*** AVAILABLE DATA

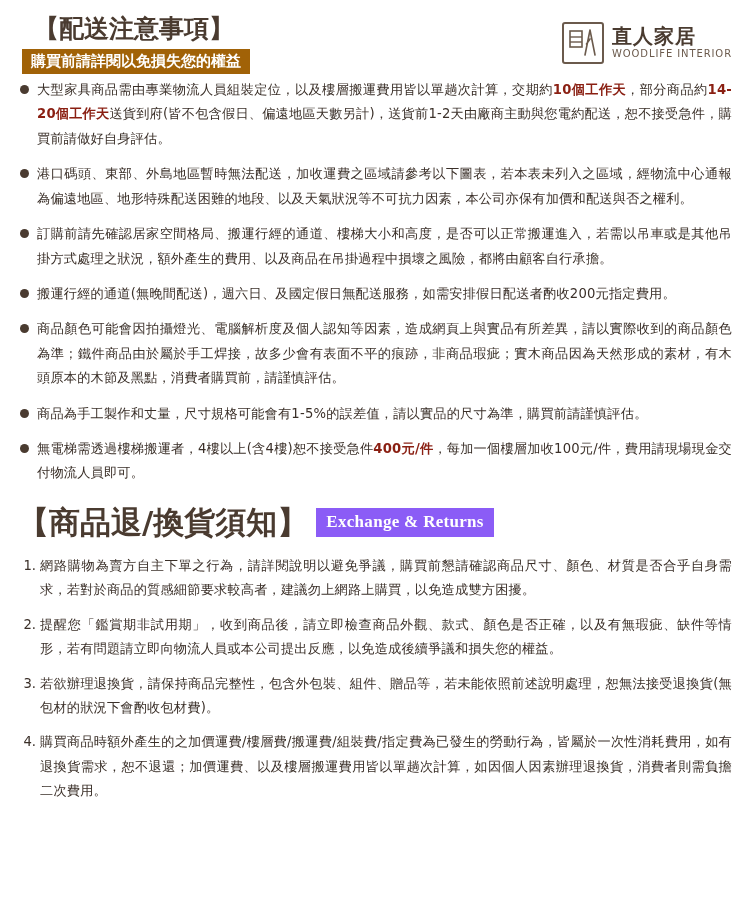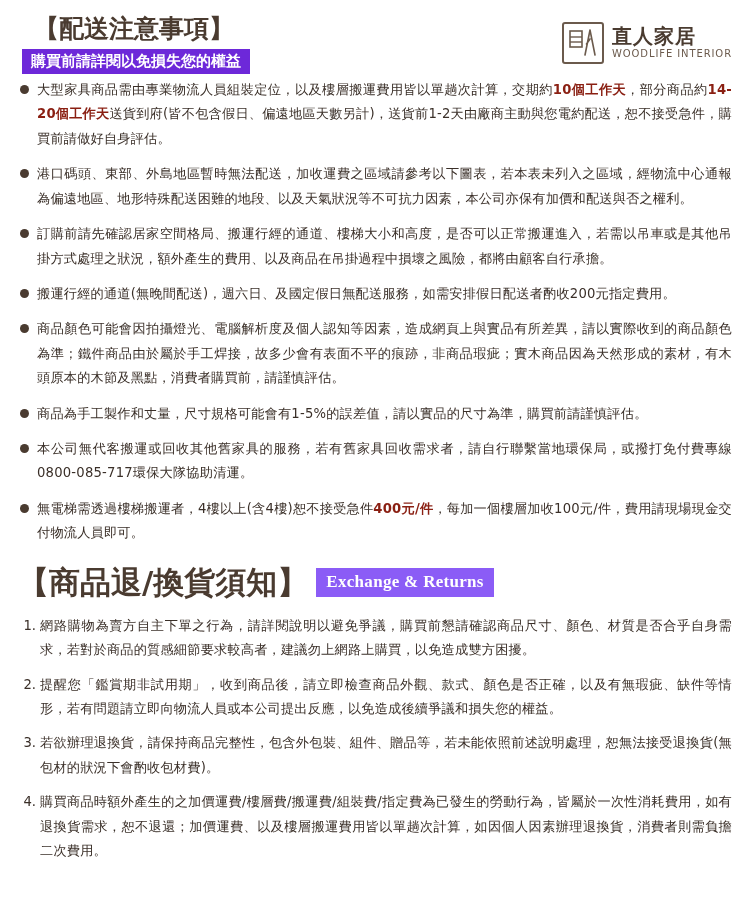--- a/index.html
+++ b/index.html
@@ -36,21 +36,21 @@
     flex-direction: column;
   }
   .title-main {
     font-size: 25px;
     font-weight: bold;
     color: #4a3b30;
     letter-spacing: 0px;
     white-space: nowrap;
   }
   .title-ribbon {
-    background: #6d28d9;
+    background: #a16207;
     color: #ffffff;
     font-size: 15px;
     font-weight: bold;
     padding: 4px 9px 5px 9px;
     margin-left: 4px;
     white-space: nowrap;
     line-height: 1.1;
   }
   .logo {
     display: flex;
@@ -209,24 +209,20 @@
       <div class="notice-item">
         <span class="bullet"></span>
         <div class="notice-text"><span>商品顏色可能會因拍攝燈光、電腦解析度及個人認知等因素，造成網頁上與實品有所差異，請以實際收到的商品顏色為準；鐵件商品由於屬於手工焊接，故多少會有表面不平的痕跡，非商品瑕疵；實木商品因為天然形成的素材，有木頭原本的木節及黑點，消費者購買前，請謹慎評估。</span></div>
       </div>
       <div class="notice-item">
         <span class="bullet"></span>
         <div class="notice-text"><span>商品為手工製作和丈量，尺寸規格可能會有1-5%的誤差值，請以實品的尺寸為準，購買前請謹慎評估。</span></div>
       </div>
       <div class="notice-item">
         <span class="bullet"></span>
-        <div class="notice-text"><span>本公司無代客搬運或回收其他舊家具的服務，若有舊家具回收需求者，請自行聯繫當地環保局，或撥打免付費專線0800-085-717環保大隊協助清運。</span></div>
-      </div>
-      <div class="notice-item">
-        <span class="bullet"></span>
         <div class="notice-text"><span>無電梯需透過樓梯搬運者，4樓以上(含4樓)恕不接受急件</span><span class="hl">400元/件</span><span>，每加一個樓層加收100元/件，費用請現場現金交付物流人員即可。</span></div>
       </div>
     </div>
 
   <div class="section-head">
     <span class="title-main">【商品退/換貨須知】</span>
     <span class="section-ribbon">Exchange &amp; Returns</span>
   </div>
 
   <ol class="return-list">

******

▶ _PROMPT_
Go through the listing above and write it out again exactly, dropping the pictures.

▶ _PROBLEM SOLUTION_
--- a/index.html
+++ b/index.html
@@ -36,21 +36,21 @@
     flex-direction: column;
   }
   .title-main {
     font-size: 25px;
     font-weight: bold;
     color: #4a3b30;
     letter-spacing: 0px;
     white-space: nowrap;
   }
   .title-ribbon {
-    background: #6d28d9;
+    background: #a16207;
     color: #ffffff;
     font-size: 15px;
     font-weight: bold;
     padding: 4px 9px 5px 9px;
     margin-left: 4px;
     white-space: nowrap;
     line-height: 1.1;
   }
   .logo {
     display: flex;
@@ -209,24 +209,20 @@
       <div class="notice-item">
         <span class="bullet"></span>
         <div class="notice-text"><span>商品顏色可能會因拍攝燈光、電腦解析度及個人認知等因素，造成網頁上與實品有所差異，請以實際收到的商品顏色為準；鐵件商品由於屬於手工焊接，故多少會有表面不平的痕跡，非商品瑕疵；實木商品因為天然形成的素材，有木頭原本的木節及黑點，消費者購買前，請謹慎評估。</span></div>
       </div>
       <div class="notice-item">
         <span class="bullet"></span>
         <div class="notice-text"><span>商品為手工製作和丈量，尺寸規格可能會有1-5%的誤差值，請以實品的尺寸為準，購買前請謹慎評估。</span></div>
       </div>
       <div class="notice-item">
         <span class="bullet"></span>
-        <div class="notice-text"><span>本公司無代客搬運或回收其他舊家具的服務，若有舊家具回收需求者，請自行聯繫當地環保局，或撥打免付費專線0800-085-717環保大隊協助清運。</span></div>
-      </div>
-      <div class="notice-item">
-        <span class="bullet"></span>
         <div class="notice-text"><span>無電梯需透過樓梯搬運者，4樓以上(含4樓)恕不接受急件</span><span class="hl">400元/件</span><span>，每加一個樓層加收100元/件，費用請現場現金交付物流人員即可。</span></div>
       </div>
     </div>
 
   <div class="section-head">
     <span class="title-main">【商品退/換貨須知】</span>
     <span class="section-ribbon">Exchange &amp; Returns</span>
   </div>
 
   <ol class="return-list">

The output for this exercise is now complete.